Task objective: Keep every word of the entries and print them exactly; the pictures stay out.

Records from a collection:
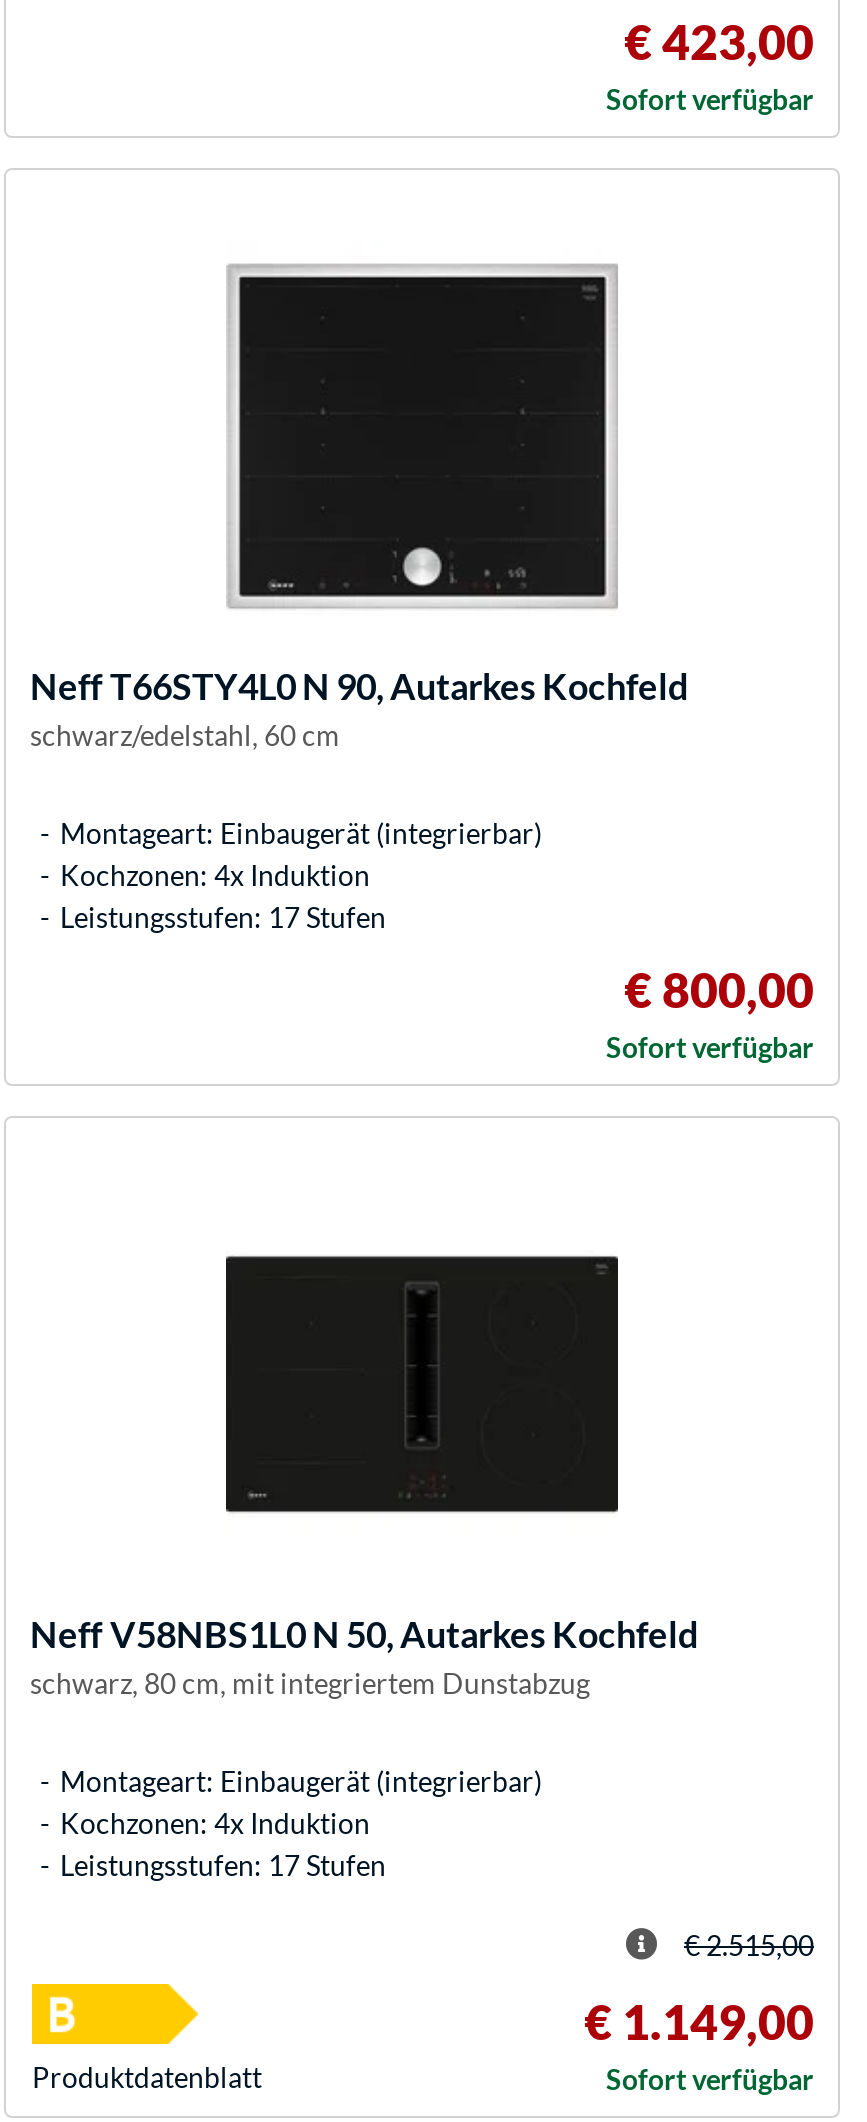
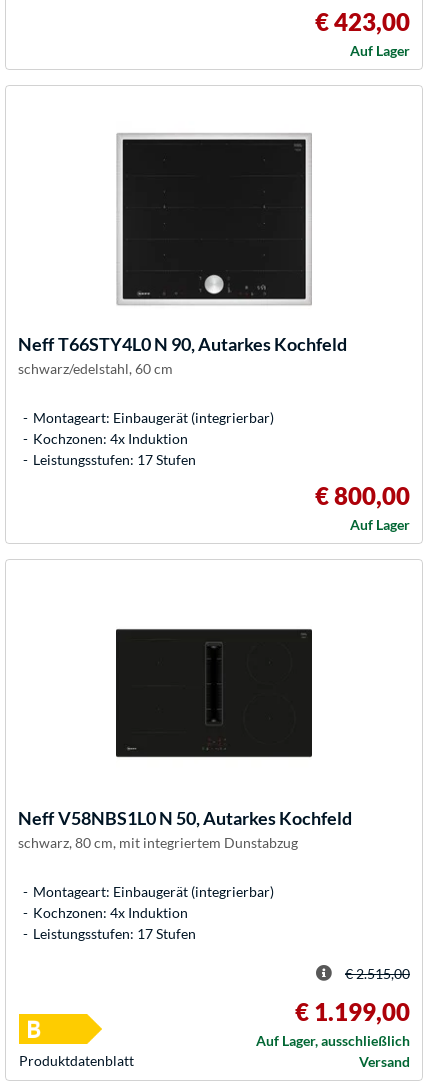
- Sofort verfügbar
+ Auf Lager

- Sofort verfügbar
+ Auf Lager

- € 1.149,00
- Sofort verfügbar
+ € 1.199,00
+ Auf Lager, ausschließlich
+ Versand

Response:
- Sofort verfügbar
+ Auf Lager

- Sofort verfügbar
+ Auf Lager

- € 1.149,00
- Sofort verfügbar
+ € 1.199,00
+ Auf Lager, ausschließlich
+ Versand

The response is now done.